Dynamical coupling processes in the Antarctic middle atmosphere continue to challenge both our understanding of the region and our ability to predict the environment's response to rising greenhouse gas concentrations. The Davis MF radar was amongst the first instruments in Antarctica to investigate the dynamics of the mesosphere/lower thermosphere (MLT), a region that is now the subject of increasing scrutiny. Continued operation of the Davis MF radar at a time of increased observation of the MLT from the ground and space allows investigations of dynamical coupling to continue in greater detail than has previously been possible.
MF radars measure winds in the MLT (~50-110 km) with good height and time resolution. Their ability to run continuously makes them ideal instruments to undertake long-term studies of the meteorology and climate in this region. This project will build on the highly successful program we have already undertaken to study the dynamics of the polar MLT by combining observations with the network of radars that has developed in Antarctica in the past decade. Upgrades and additions to MF radars at other Antarctic sites (Syowa, Rothera, Halley Bay and Scott Base) provide a radar network that rivals that now available in the Arctic. We propose to continue and extend this internationally collaborative research.
The past decade has also seen a significant increase in the scientific infrastructure to study the MLT at Davis itself. We propose to use this expanded instrumentation to make studies on a local scale that have not previously been possible. These new investigations will complement the observations made with the planned Syowa MST radar, with radar networks in the Antarctic and Arctic and with satellite studies of the polar MLT.
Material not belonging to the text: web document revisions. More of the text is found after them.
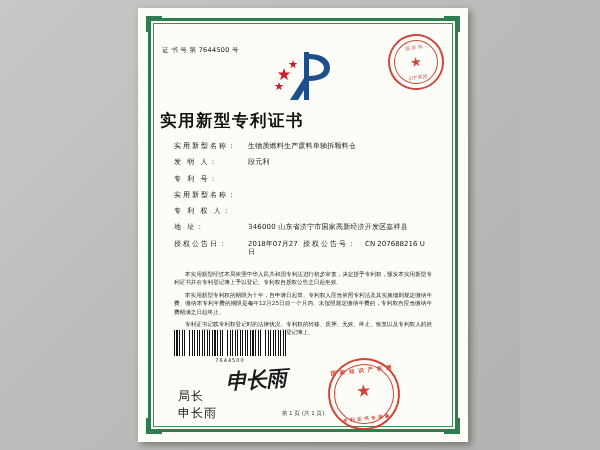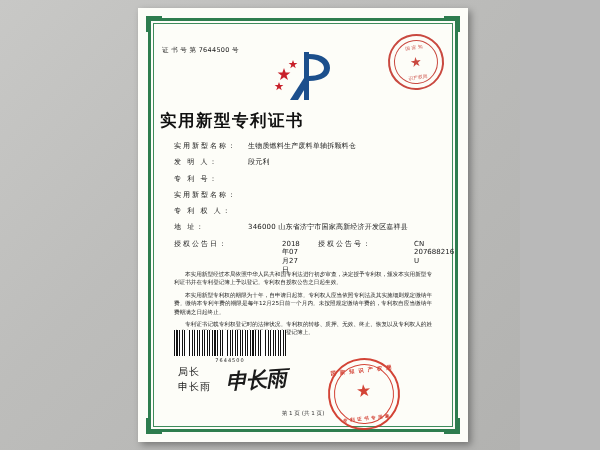--- a/index.html
+++ b/index.html
@@ -139,31 +139,29 @@
     letter-spacing: 0.2px;
   }
   .row2 {
     display: flex;
     margin-bottom: 7.5px;
   }
   .row2 .half {
     display: flex;
     width: 50%;
     font-size: 7px;
-    gap: 34px;
   }
   .row2 .half .label {
     width: 74px;
     flex: 0 0 74px;
     letter-spacing: 2px;
   }
   .row2 .half.r .label {
     width: 62px;
     flex: 0 0 62px;
-    margin-left: 15px;
   }
 
   
   .para {
     position: absolute;
     left: 14px; right: 14px; top: 240px;
     font-size: 5.6px;
     line-height: 1.5;
     text-align: justify;
     color: #222;
@@ -187,22 +185,22 @@
     width: 112px;
     text-align: center;
     font-size: 5px;
     letter-spacing: 1px;
     color: #222;
   }
 
   
   .sig-label {
     position: absolute;
-    left: 18px; top: 335px;
-    font-size: 10px;
+    left: 18px; top: 358px;
+    font-size: 12px;
     line-height: 1.45;
     letter-spacing: 1px;
     color: #161616;
   }
   .sig-script {
     position: absolute;
     left: 66px; top: 336px;
     font-family: "DejaVu Serif", "Liberation Serif", serif;
     font-size: 21px;
     font-style: italic;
Taken from the 2008-2009 Progress Report:
Progress against objectives:
Combining observations from radars in the Antarctic MF radar network:
With the aid of radars at four Antarctic stations, a study has been carried out that relates short-time scale variations in the global wave field to the semidurnal tide above Antarctica. Modelling and theoretical studies suggest that Westward propagating wave one (W1) and wave 3 (W3) tidal products could be produced through interactions between the migrating (Westward wave 2) semidiurnal tide and planetary waves in the northern stratosphere. This study has verified these predictions by identifying both W1 and W3 source regions, and has explained their differing latitudinal extent.
Tidal results from the four Antarctic MF radars have also contributed to space-based studies of the polar mesosphere. The Aeronomy of Ice in the Mesosphere (AIM) project makes observations of mesospheric ice clouds at almost the same local time each day. Our tidal results have provided insight into the dynamical state of the atmosphere around their observations. These data have been provided for presentation at recent AIM working group meetings.
Contributed to experiments carried out using other infrastructure at Davis and beyond:
The Davis MF radar is able to provide excellent information on the state of the winds in the mesosphere and lower thermosphere. These have made significant contributions to studies of Polar Mesosphere Summer Echoes (PMSE) carried out by our collaborators using the Davis MST radar.
A study of a proposed interhemispheric coupling mechanism is underway. This compares the modulating effect of the global planetary wave field to a response in the summer MLT.
Davis MF radar winds continue to be provided to the NASA TIMED satellite mission through the ground-based instrument part of that project.
This project has contributed to six category one publications in the 2008/2009 year.